FIG. 2 is a front view showing a first embodiment of the waste disposal apparatus according to the present invention.
FIG. 3 shows a state in which a PET bottle is inserted in a normal direction from a waste insertion slot in the first embodiment of the waste disposal apparatus according to the present invention, and FIG. FIG. 4B is a sectional side view of the vicinity of the reverse insertion restricting member.
FIG. 4 shows a state in which a PET bottle is inserted in a reverse direction from a waste insertion port in the first embodiment of the waste disposal apparatus according to the present invention, and FIG. FIG. 2B is a side view of the vicinity of the reverse insertion restricting member.
FIG. 5 is a side view for explaining the swinging operation of the flapper in the first embodiment of the waste disposal apparatus according to the present invention. FIG. b) shows a state where the support is released.
FIG. 6 is a front view for explaining a state in which a flapper is supported in the first embodiment of the waste disposal apparatus according to the present invention.
FIG. 7 is a plan view of a crushing unit included in the first embodiment of the waste disposal apparatus according to the present invention.
FIG. 8 is a block diagram for explaining a first embodiment of the waste disposal apparatus according to the present invention.
FIG. 9 is a flowchart for explaining a waste insertion determination operation performed by the control unit included in the waste disposal apparatus according to the first embodiment of the present invention.
FIG. 10 is a flowchart for explaining a waste removal determination operation executed by the control unit included in the waste disposal apparatus according to the first embodiment of the present invention.
FIG. 11 is a flowchart illustrating a waste crushing operation performed in the control unit included in the first embodiment of the waste processing apparatus according to the present invention.
FIG. 12 is a side view showing a modification of the first embodiment of the waste disposal apparatus according to the present invention.

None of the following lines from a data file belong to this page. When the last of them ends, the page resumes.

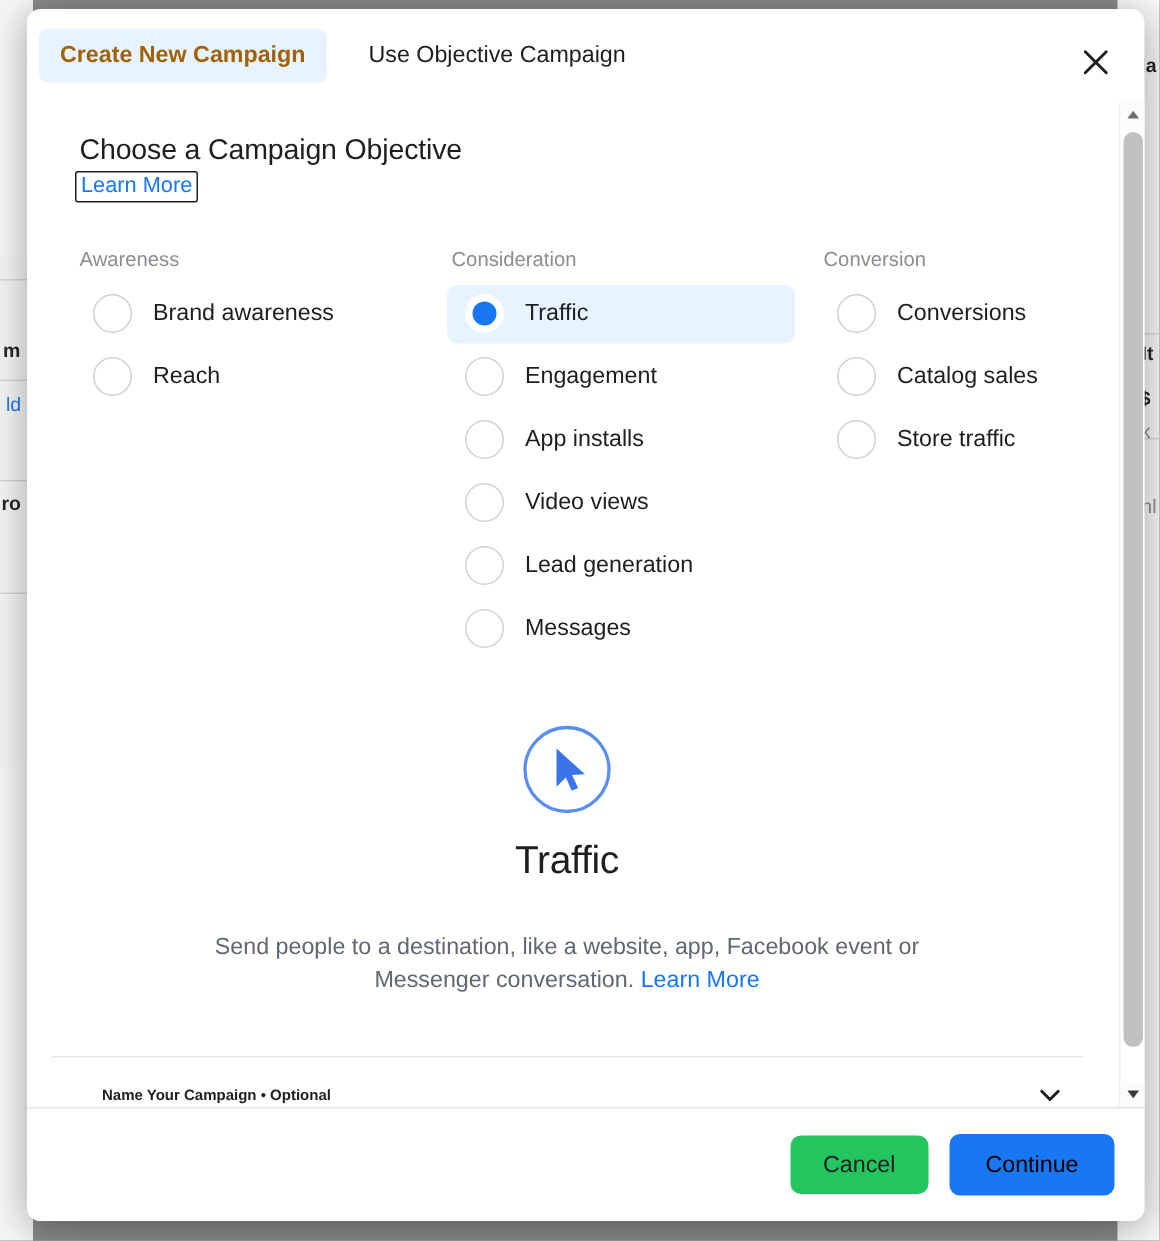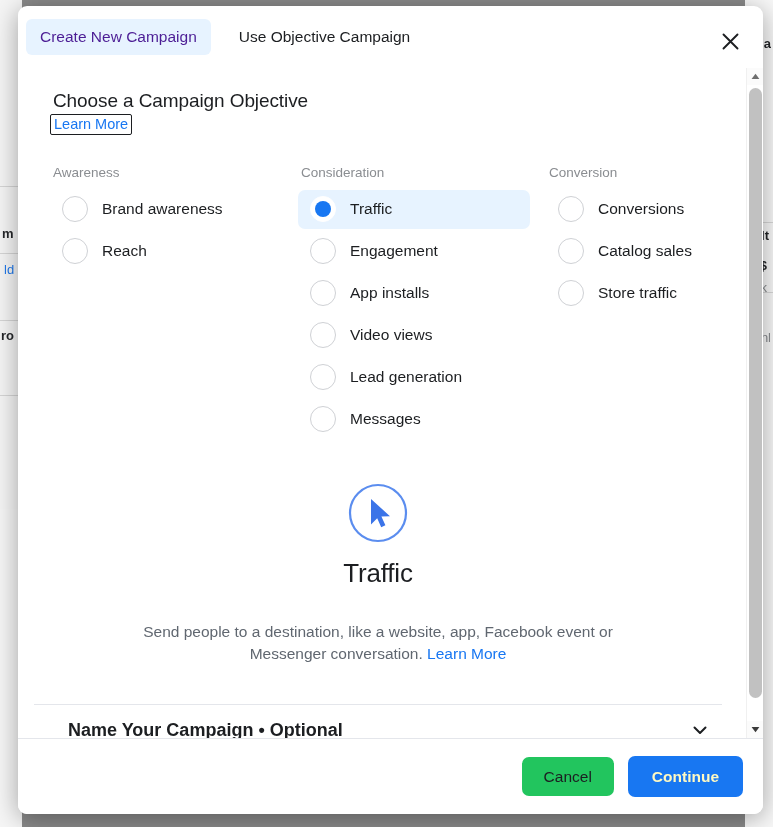"Create New Campaign" .tab.active { color: #4c1d95 -> #a16207; font-weight: normal -> bold }
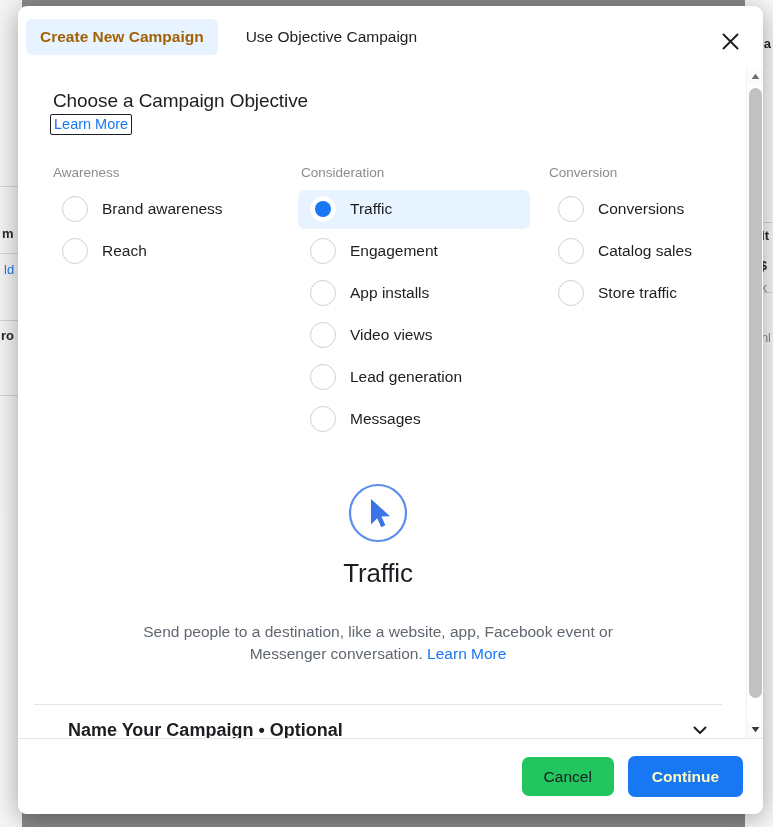"Name Your Campaign • Optional" #name-section-label { font-size: 18px -> 10px }
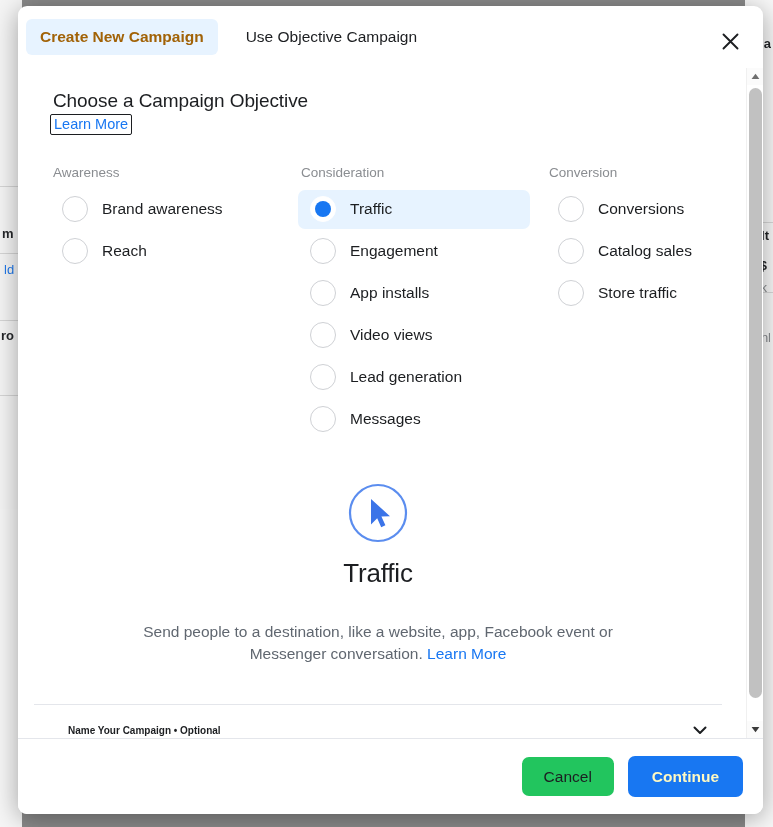"Continue" #continue-button { color: #fef9c3 -> #000000; font-weight: bold -> normal }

FIG. 13 is a front view showing a modification of the first embodiment of the waste disposal apparatus according to the present invention.
FIG. 14 is a flowchart illustrating a waste crushing operation performed in the control unit of the waste treatment apparatus according to a modification of the first embodiment of the present invention.
FIG. 15 is a side view showing a second embodiment of the waste disposal apparatus according to the present invention.
FIG. 16 is a front view showing a second embodiment of the waste disposal apparatus according to the present invention.
FIG. 17 is a block diagram illustrating a waste disposal apparatus according to a second embodiment of the present invention.
FIG. 18 is a flowchart illustrating a waste insertion determination operation performed in a control unit included in a waste disposal apparatus according to a second embodiment of the present invention.
FIG. 19 is a side view showing a modification of the second embodiment of the waste disposal apparatus according to the present invention.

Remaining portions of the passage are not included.